### PROMPT
In the listing that follows, print every line exactly and leave the images out.
*** EXCERPTED RECORDS ***
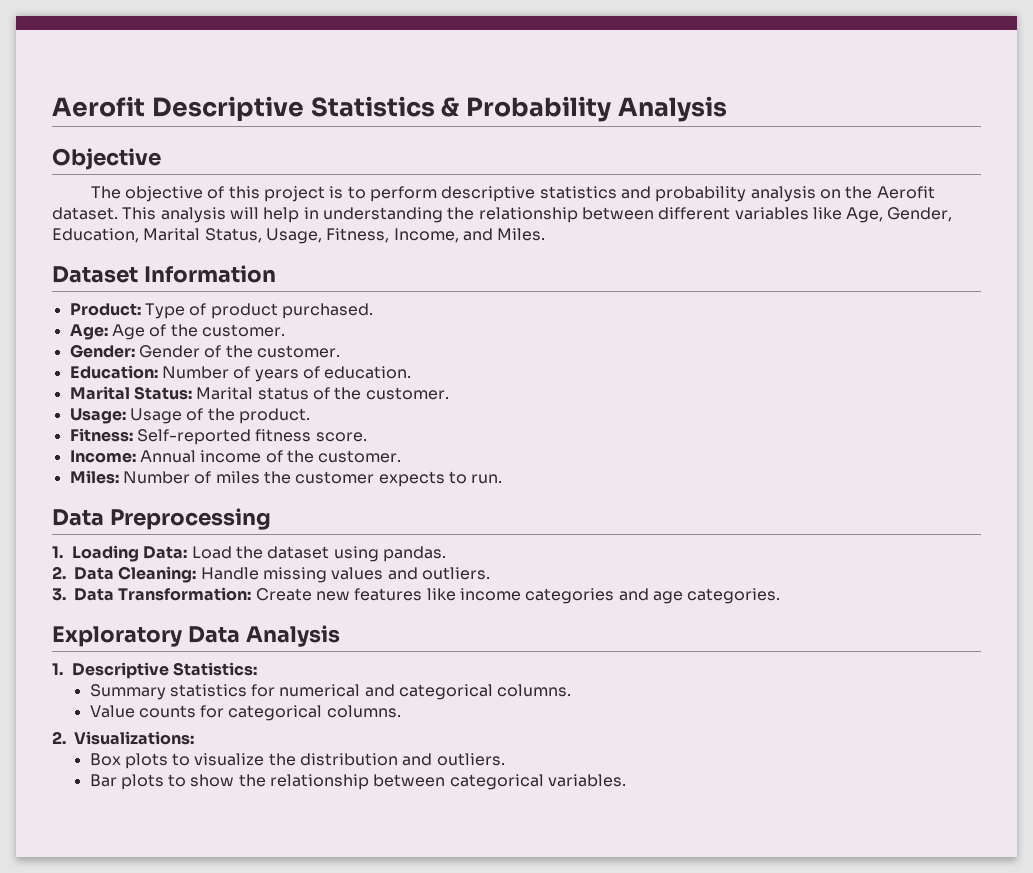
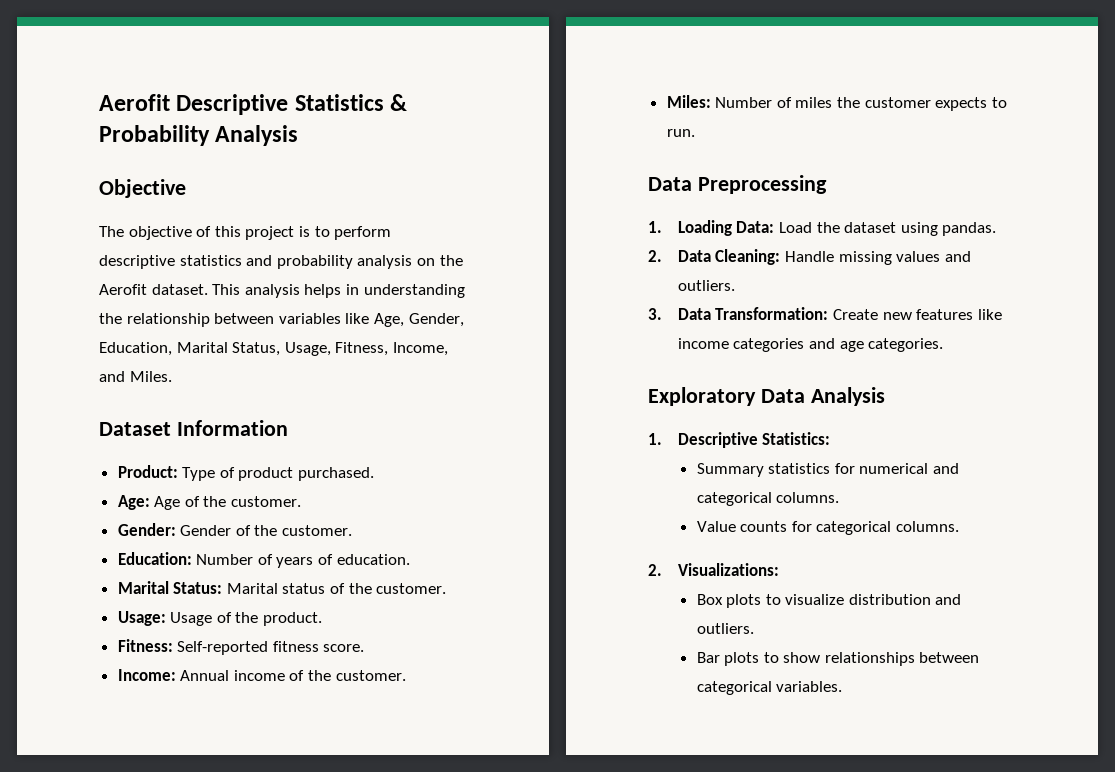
- This analysis will help in understanding the relationship between different variables like Age, Gender, Education, Marital Status, Usage, Fitness, Income, and Miles.
+ This analysis helps in understanding the relationship between variables like Age, Gender, Education, Marital Status, Usage, Fitness, Income, and Miles.
- Box plots to visualize the distribution and outliers.
+ Box plots to visualize distribution and outliers.
- Bar plots to show the relationship between categorical variables.
+ Bar plots to show relationships between categorical variables.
*** End of EXCERPTED RECORDS ***
### WRITTEN ANSWER
- This analysis will help in understanding the relationship between different variables like Age, Gender, Education, Marital Status, Usage, Fitness, Income, and Miles.
+ This analysis helps in understanding the relationship between variables like Age, Gender, Education, Marital Status, Usage, Fitness, Income, and Miles.
- Box plots to visualize the distribution and outliers.
+ Box plots to visualize distribution and outliers.
- Bar plots to show the relationship between categorical variables.
+ Bar plots to show relationships between categorical variables.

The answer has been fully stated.